■ Task to carry out
Please copy each line of the records below that holds the word "cursor".

Front-end code change data

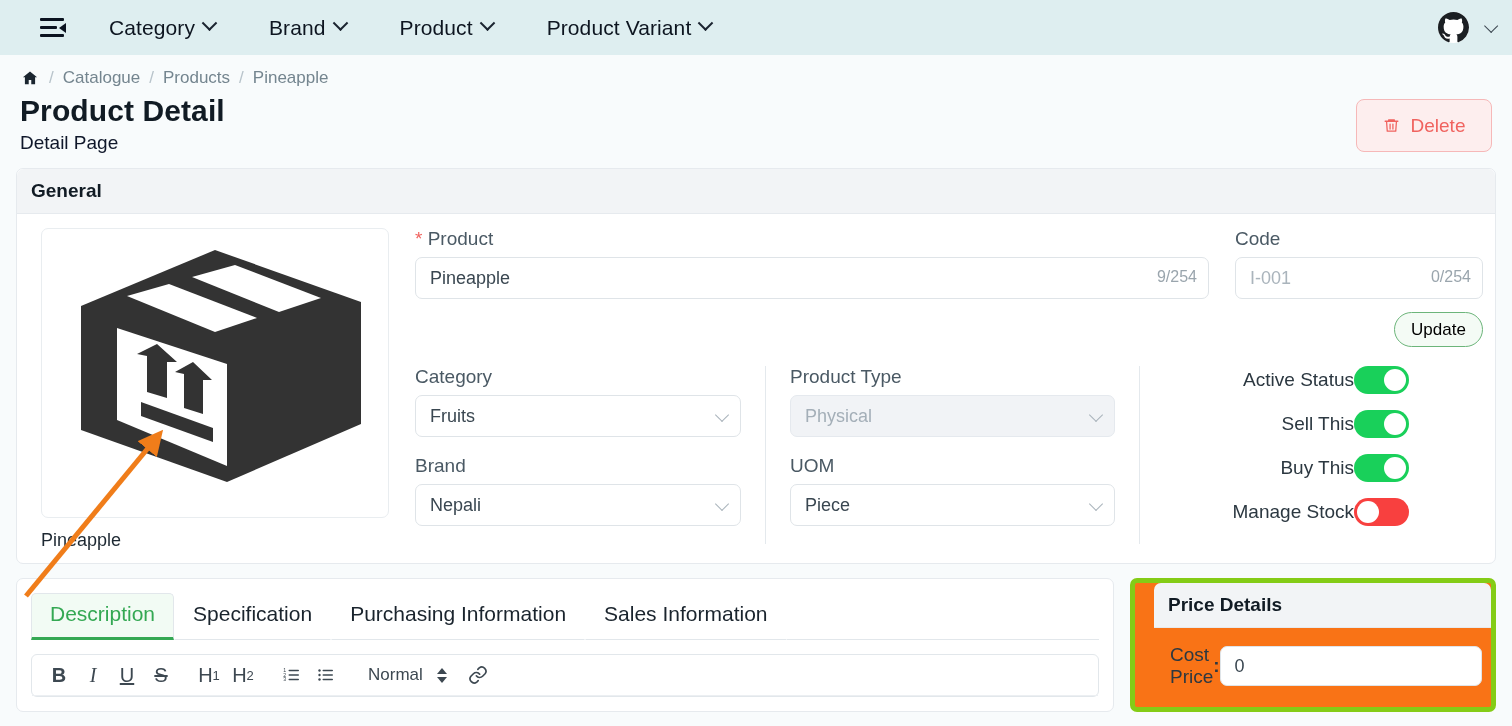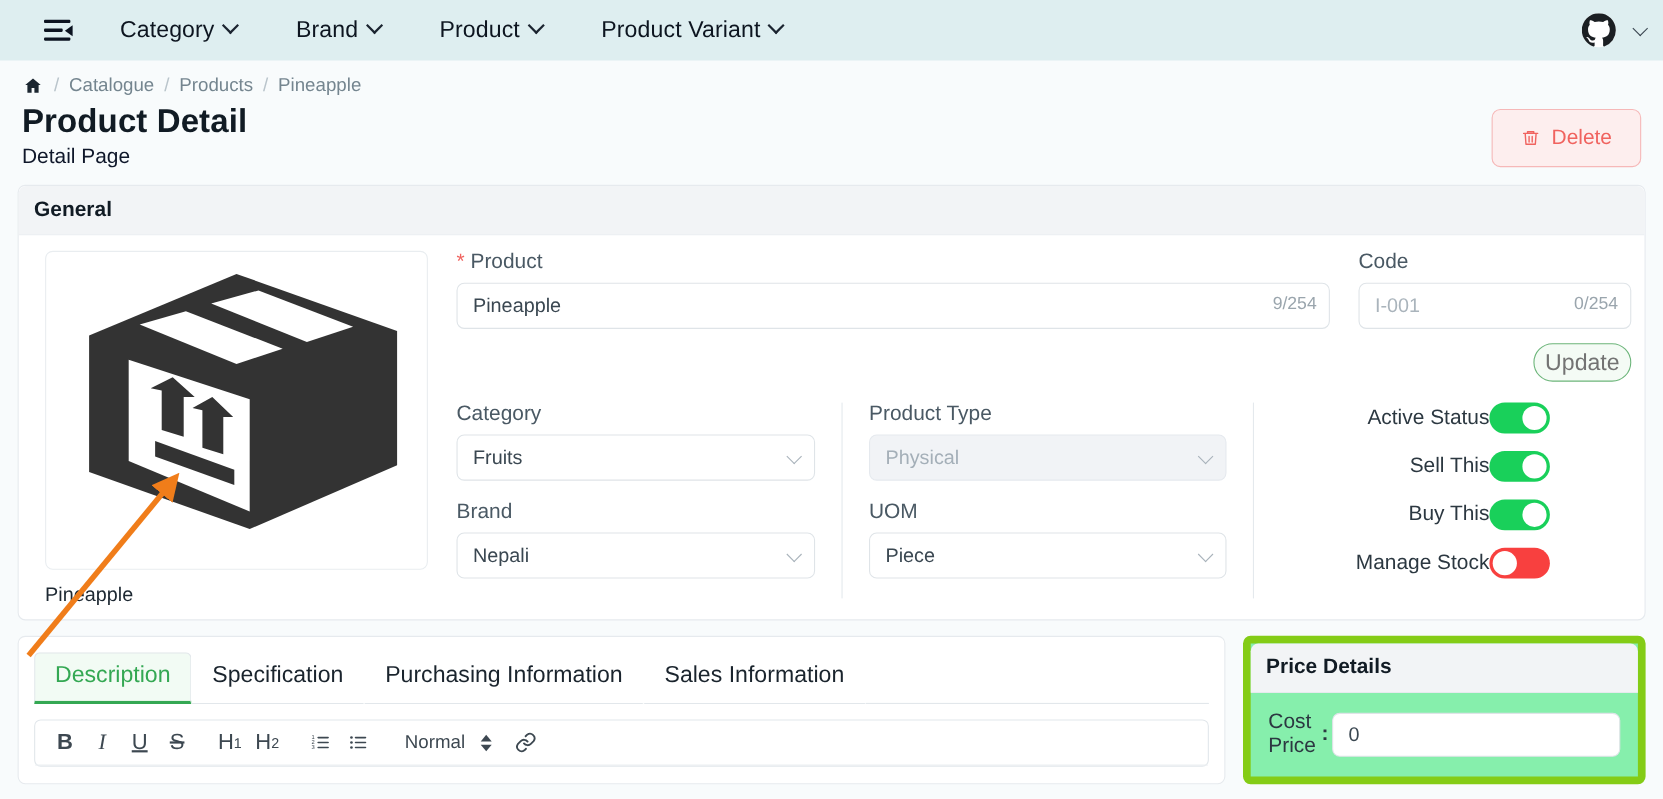--- a/index.html
+++ b/index.html
@@ -141,8 +141,8 @@
   .update-row { display: flex; justify-content: flex-end; margin-top: 13px; }
   .update-btn {
     width: 89px; height: 35px; border-radius: 18px;
-    border: 1px solid #6cb57a; background: #f4fbf5; color: #737373;
-    font-size: 21px; cursor: pointer;
+    border: 1px solid #6cb57a; background: #f4fbf5; color: #000000;
+    font-size: 17px; cursor: pointer;
     display: flex; align-items: center; justify-content: center;
     font-family: "Liberation Sans", sans-serif;
   }

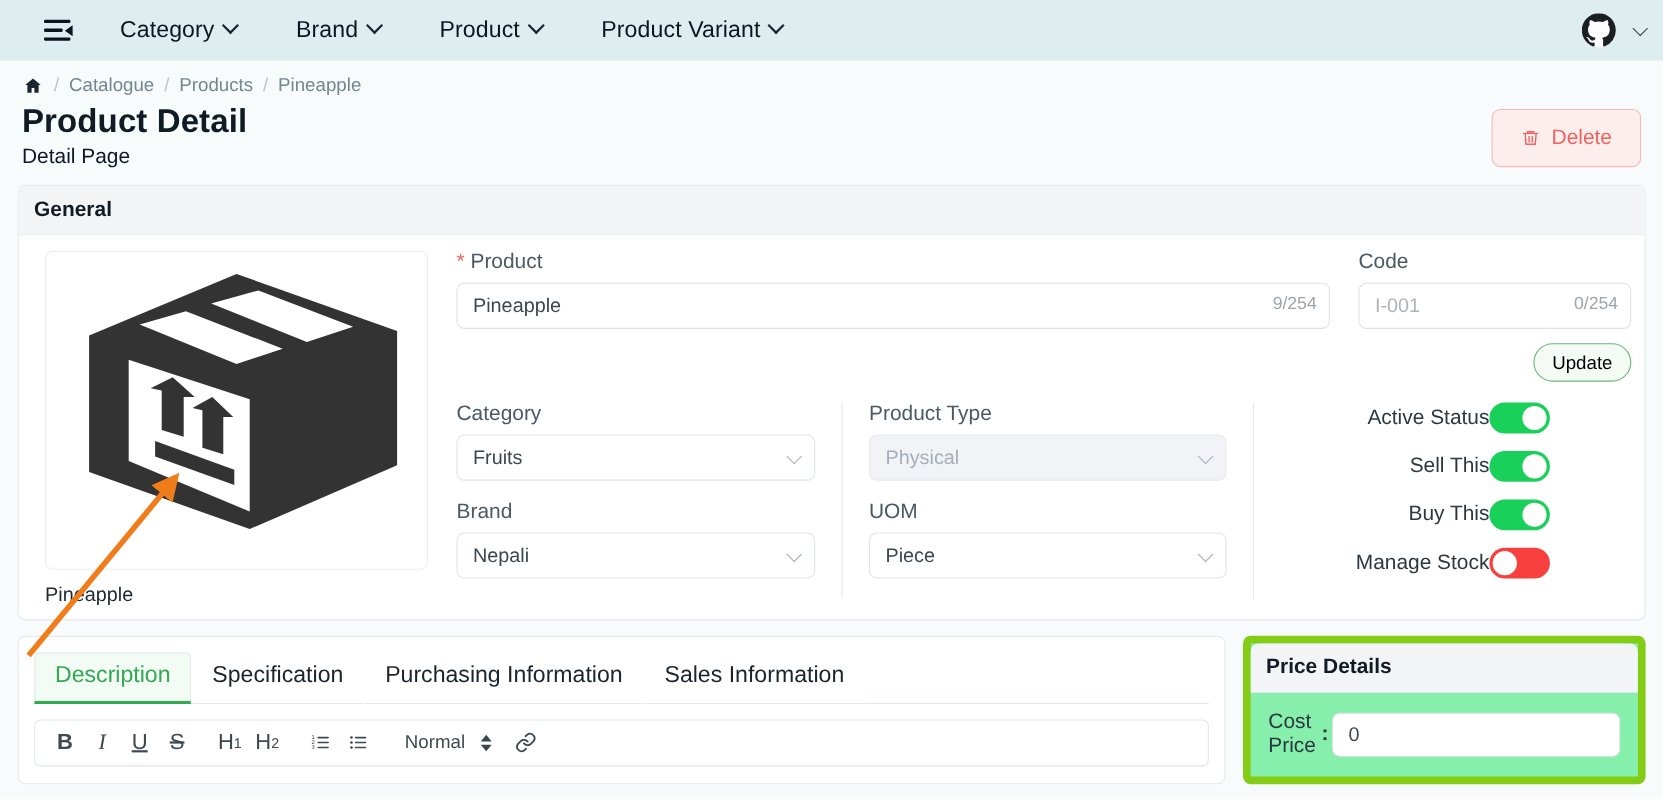--- a/index.html
+++ b/index.html
@@ -231,7 +231,7 @@
 
   .price-card {
     width: 366px; flex: 0 0 366px;
-    background: #86efac; border: 7px solid #84cc16; border-radius: 7px;
+    background: #f97316; border: 5px solid #84cc16; border-radius: 7px; padding-left: 19px;
   }
   .price-body { padding: 16px 16px 16px 16px; }
   .price-row { display: flex; align-items: center; }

■ Solved problem
-    font-size: 21px; cursor: pointer;
+    font-size: 17px; cursor: pointer;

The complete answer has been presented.